Construction Lending Officer/Loan Officer
Working With Your
        Lender To Release
        Insurance Proceeds
               Ken S Klein
           2003 Cedar Fire Survivor
United Policyholders Disaster Recovery Mentor
Checks Made out from Insurance
Company to Lender and You
 If you have a mortgage, then some or all of the
 checks from your insurance company will be
 made payable jointly to BOTH you and your
 mortgage company. The mortgage company
 will end up with the money in its account.

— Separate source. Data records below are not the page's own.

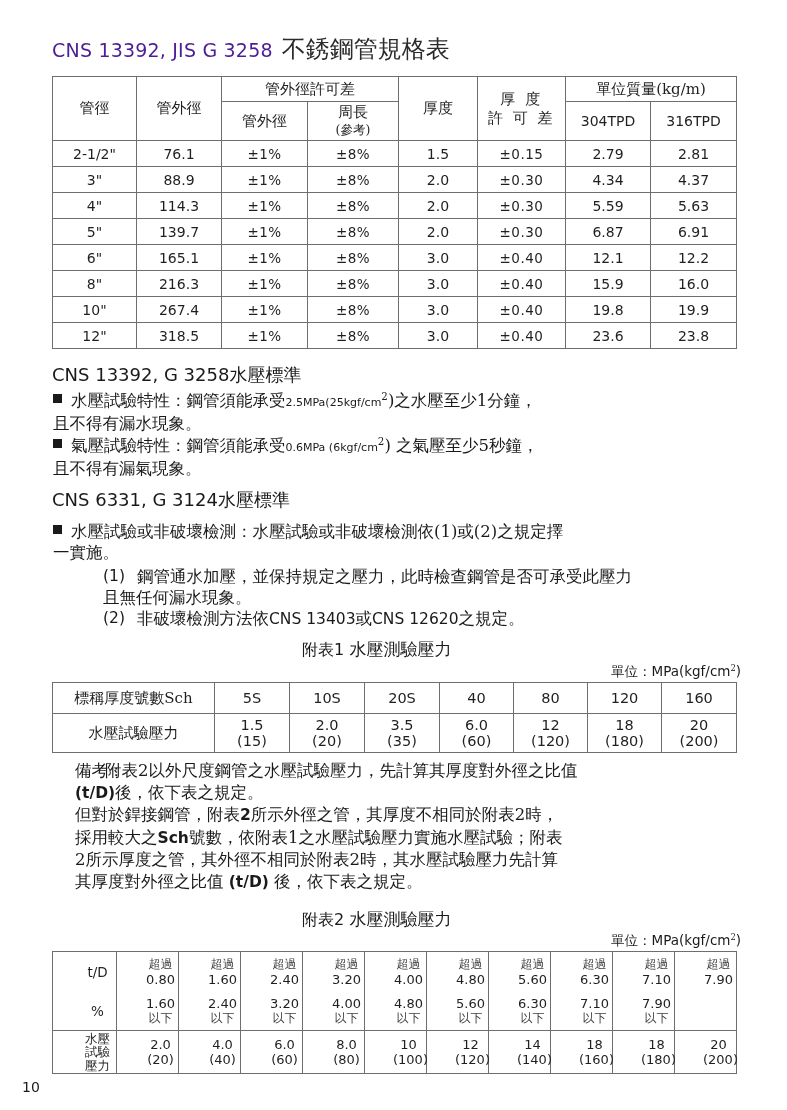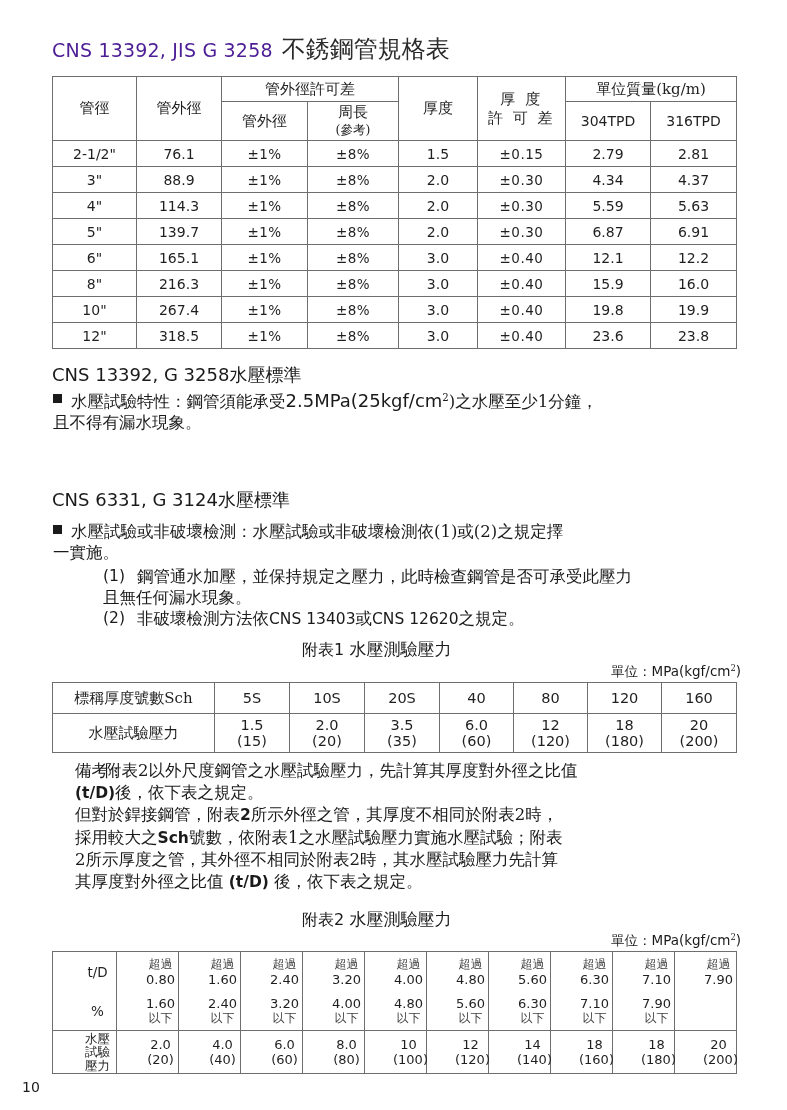--- a/index.html
+++ b/index.html
@@ -95,21 +95,21 @@
     width: 9px;
     height: 9px;
     background: #1a1a1a;
   }
   .bullet .body {
     margin-left: 18px;
     font-family: "DejaVu Serif", "Liberation Serif", serif;
   }
   .bullet .body .code {
     font-family: "DejaVu Sans", "Liberation Sans", sans-serif;
-    font-size: 18px;
+    font-size: 11px;
   }
   sup { font-size: 0.62em; vertical-align: super; line-height: 0; }
 
   .numpara {
     position: absolute;
     font-size: 16.5px;
     line-height: 21px;
     font-family: "DejaVu Serif", "Liberation Serif", serif;
   }
   .numpara .lbl {
@@ -338,20 +338,27 @@
   </div>
 
   <div class="bullet" style="left:53px; top:390px; width:690px;">
     <span class="mark"></span>
     <span class="body">
       <span>水壓試驗特性：鋼管須能承受</span><span class="code">2.5MPa(25kgf/cm</span><sup>2</sup><span>)之水壓至少1分鐘，</span><br>
       <span>且不得有漏水現象。</span>
     </span>
   </div>
 
+  <div class="bullet" style="left:53px; top:435px; width:690px;">
+    <span class="mark"></span>
+    <span class="body">
+      <span>氣壓試驗特性：鋼管須能承受</span><span class="code">0.6MPa (6kgf/cm</span><sup>2</sup><span>) 之氣壓至少5秒鐘，</span><br>
+      <span>且不得有漏氣現象。</span>
+    </span>
+  </div>
 
   <div class="sec-head" style="left:52px; top:488px;">
     <span class="code">CNS 6331, G 3124</span><span class="cjk">水壓標準</span>
   </div>
 
   <div class="bullet" style="left:53px; top:521px; width:700px;">
     <span class="mark"></span>
     <span class="body">
       <span>水壓試驗或非破壞檢測：水壓試驗或非破壞檢測依(1)或(2)之規定擇</span><br>
       <span>一實施。</span>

 This will mean that at least at first, your
 mortgage company, not you, will control the
 money.
Objective
 The goal of this presentation is to explain
 to you how this happens, and to give you
 strategies to try to get control of the most
 money as soon as possible.
Your rights
 Here is the really big overview point:

 You have some, limited rights, but to get
 the most money as quickly as possible will
 take knowledge and persistence.
Why does this happen?

Your mortgage documents protect the mortgage
company preventing you from taking your
insurance rebuild money and disappearing.
In other words, the property and the house are
the collateral for the loan; and so if you cashed
the checks and did not rebuild, then the
mortgage company would have a problem.

These documents set up a system to prevent
you from doing that.
The standard California mortgage (and so,
probably, your mortgage), says:

5. Property Insurance. Borrower shall
keep the improvements now existing or
hereafter erected on the Property insured
against loss
When you borrowed money, you agreed
that one way the mortgage company
would be protected would be that the
mortgage company would be co-insured,
right along with you, for any harm to your
“improvements.”
What does this mean?

 It means is that unless and until you get
 your mortgage company to agree to
 something different (in writing), every
 Coverage A check you get, and maybe
 some of your other coverage checks, will
 say something like: “Pay to the order of
 Jane Doe and Jane Doe’s Mortgage
 Company.”
You then will be required to endorse the
check first, and the mortgage company will
deposit the money into its own account,
and only will release the money to you
later.
Big Question 1 (of 5):        If the checks are more
than the mortgage, does the Lender get to keep more
money than I owe them on the mortgage?
   It should not. Also in paragraph 5 from the standard
   California mortgage, you only agree,

   “… to generally assign rights to insurance proceeds to
   the holder of the Note up to the amount of the
   outstanding loan balance.”

   Indeed, for this reason, some mortgage companies also
   have a written policy saying the company only holds
   money up to the amount of the outstanding loan balance.
Why does the company need such a policy if it already is
part of the mortgage?
The mortgage company has a special department (the
“Loss Department”) that handles control of rebuild
money after you have had a house fire. This work often
is actually outsourced to an independent company. In
either circumstance, the people you deal with may not
know or try to know what the mortgage actually says.
LESSON: Knowledge is power. Read and understand
your documents, and use that knowledge to your
advantage.
Be diligent, persistent, proactive
 The Loss Department is not user-friendly.
 Do not be surprised if:
    the “Loss Department” will not, on its own, refund to
   you the extra money until you ask for it
   or if it is difficult to talk to a live human being at the
   Loss Department at all
   or if you get form responses to letters rather than
   answer your questions.
Big Question 2:      Will the mortgage co. be a
co-insured on only the Coverage A checks?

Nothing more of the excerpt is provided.